The problem ▸ Pictures in the listing do not belong in the copy, which should repeat exactly the lines from the one holding "background: #fef9c3 ->" through the last line.

(Information shown begins)

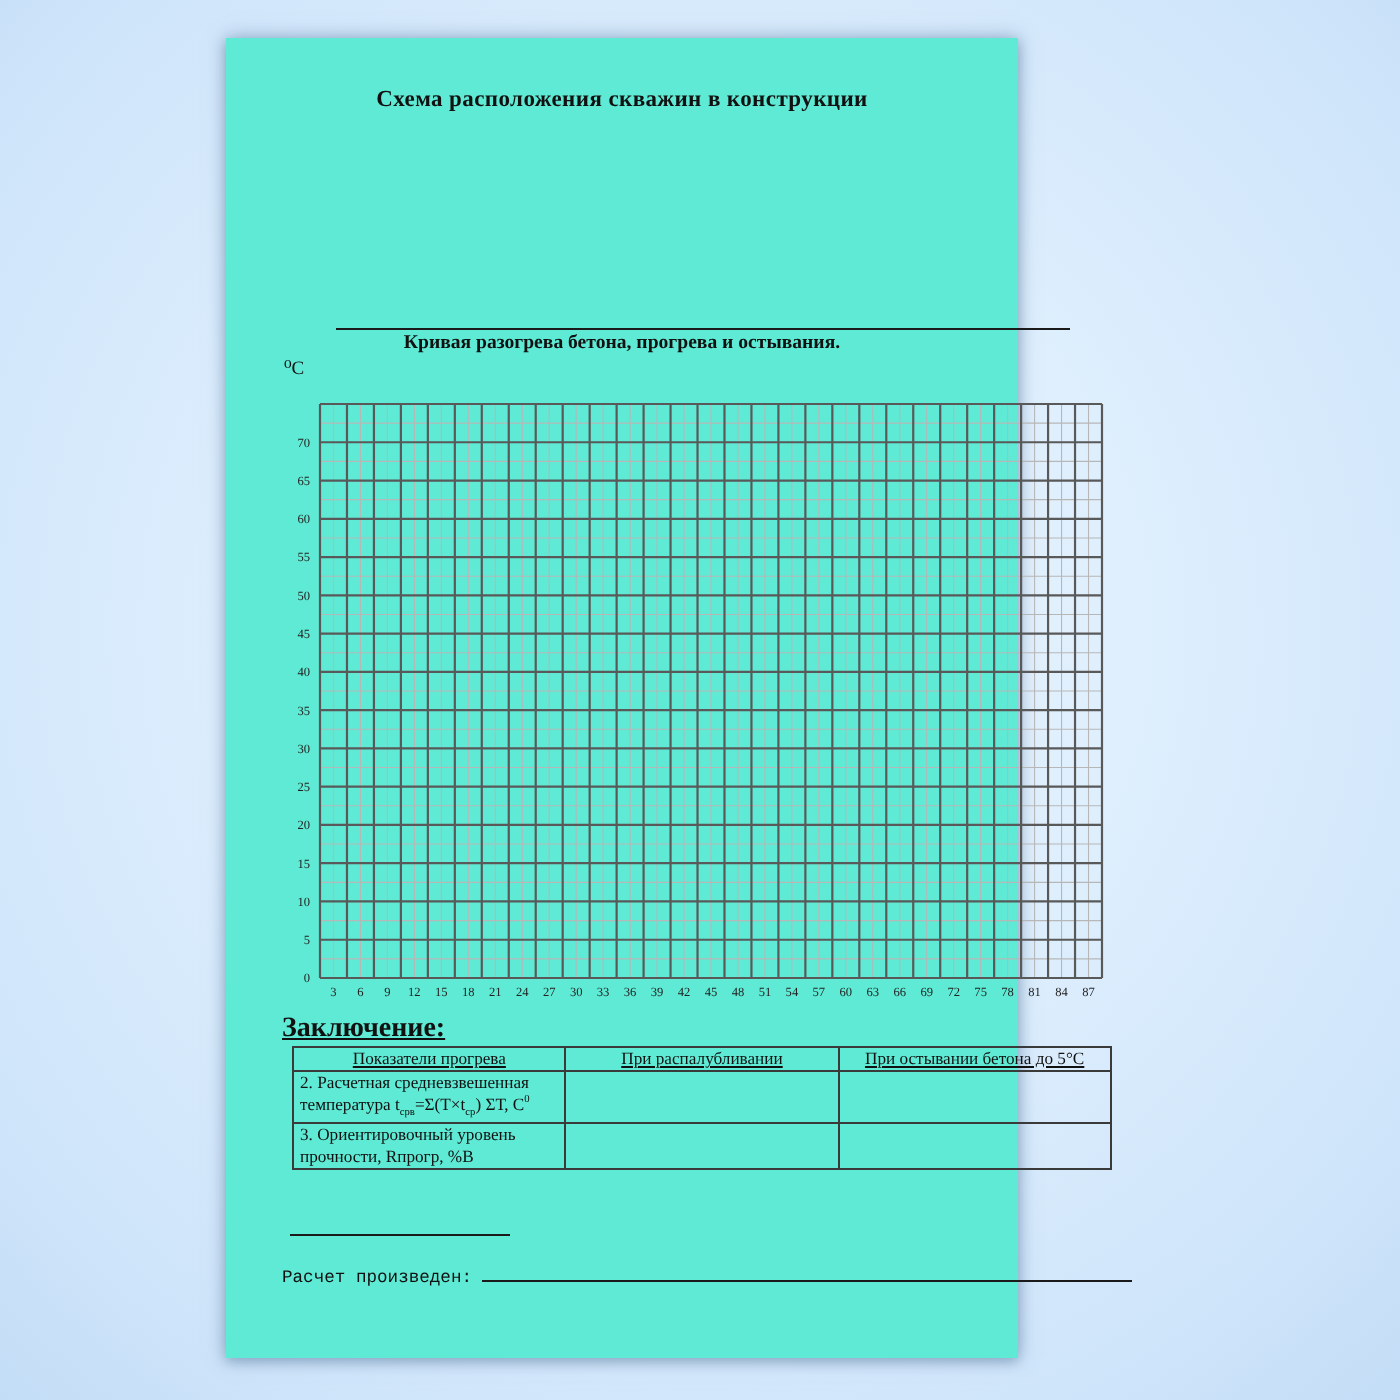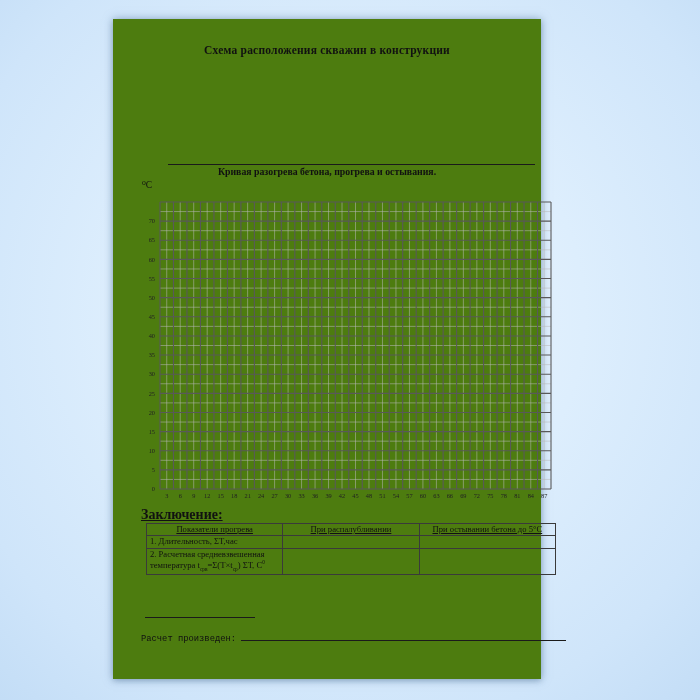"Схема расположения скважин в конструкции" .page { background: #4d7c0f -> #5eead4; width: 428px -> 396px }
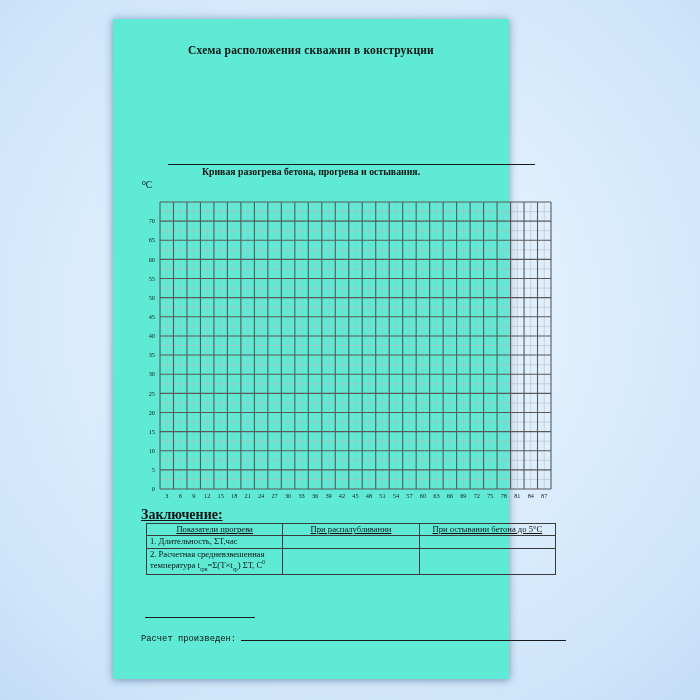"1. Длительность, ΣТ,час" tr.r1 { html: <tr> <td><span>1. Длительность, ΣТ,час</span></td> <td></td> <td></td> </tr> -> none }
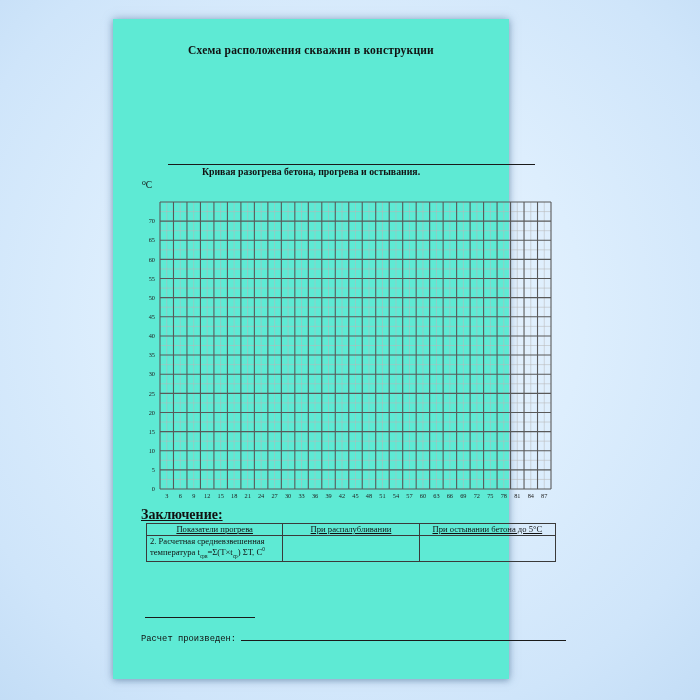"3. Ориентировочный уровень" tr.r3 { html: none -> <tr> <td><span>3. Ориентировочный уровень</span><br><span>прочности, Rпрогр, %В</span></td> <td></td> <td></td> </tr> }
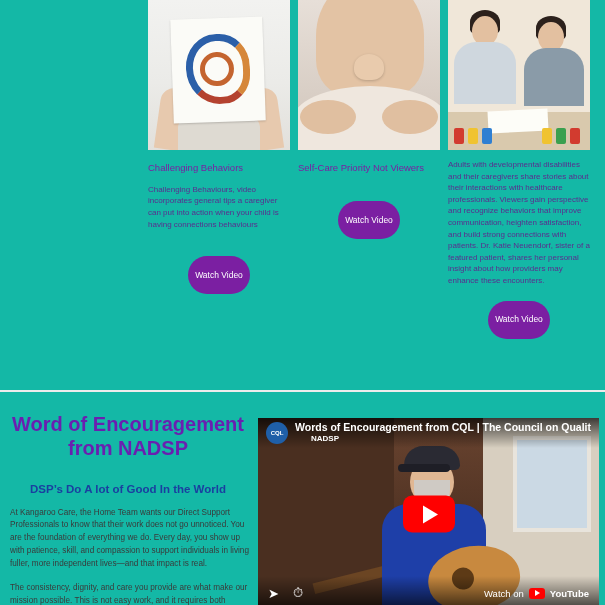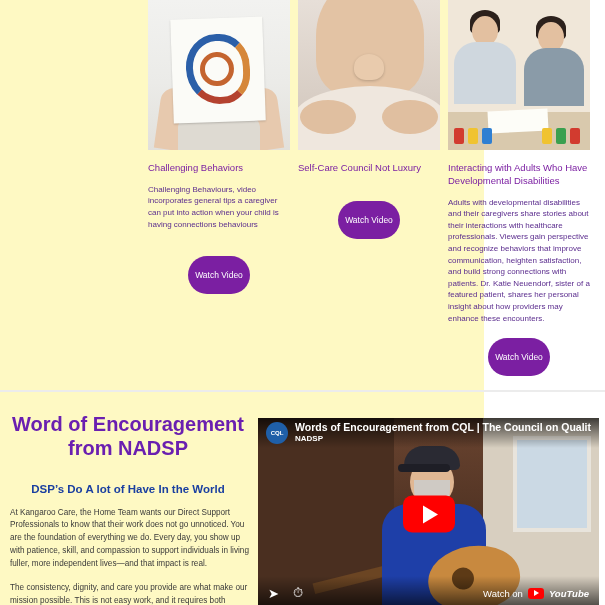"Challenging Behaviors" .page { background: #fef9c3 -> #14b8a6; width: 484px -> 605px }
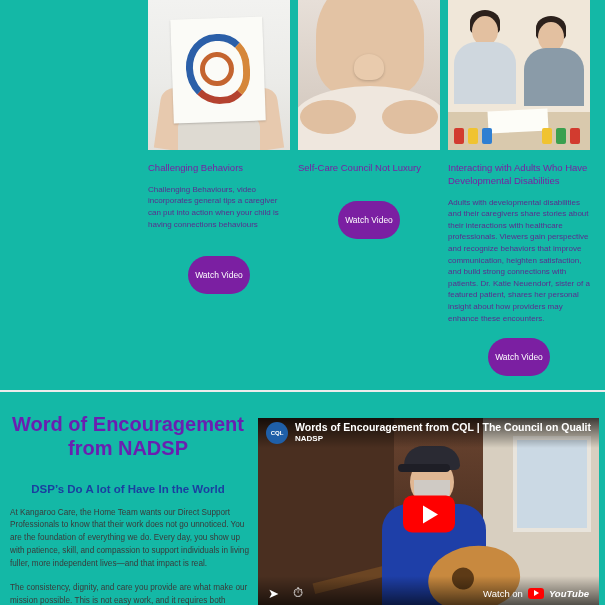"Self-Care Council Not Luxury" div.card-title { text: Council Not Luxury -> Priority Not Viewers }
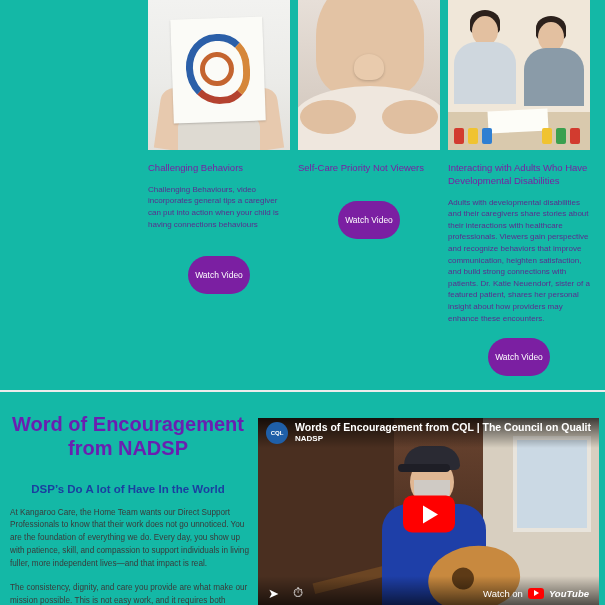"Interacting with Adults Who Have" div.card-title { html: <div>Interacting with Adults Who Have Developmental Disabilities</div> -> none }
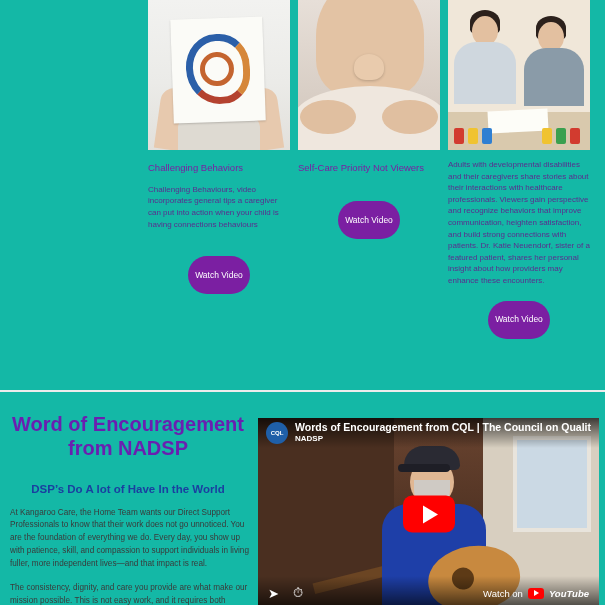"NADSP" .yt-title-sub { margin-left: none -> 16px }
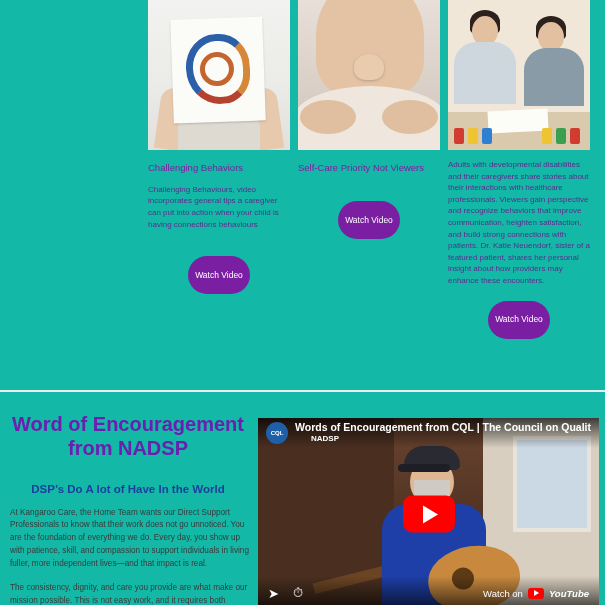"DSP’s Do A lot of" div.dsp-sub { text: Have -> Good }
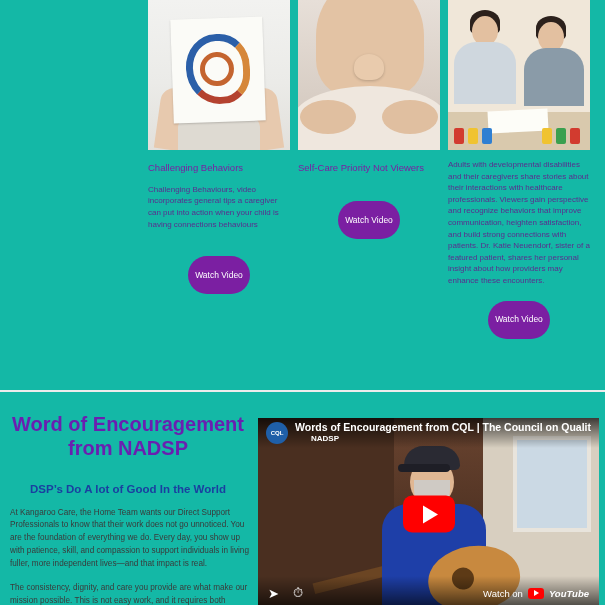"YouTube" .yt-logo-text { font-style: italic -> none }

(Information shown ends)

Response area ▸
"Challenging Behaviors" .page { background: #fef9c3 -> #14b8a6; width: 484px -> 605px }
"Self-Care Council Not Luxury" div.card-title { text: Council Not Luxury -> Priority Not Viewers }
"Interacting with Adults Who Have" div.card-title { html: <div>Interacting with Adults Who Have Developmental Disabilities</div> -> none }
"NADSP" .yt-title-sub { margin-left: none -> 16px }
"DSP’s Do A lot of" div.dsp-sub { text: Have -> Good }
"YouTube" .yt-logo-text { font-style: italic -> none }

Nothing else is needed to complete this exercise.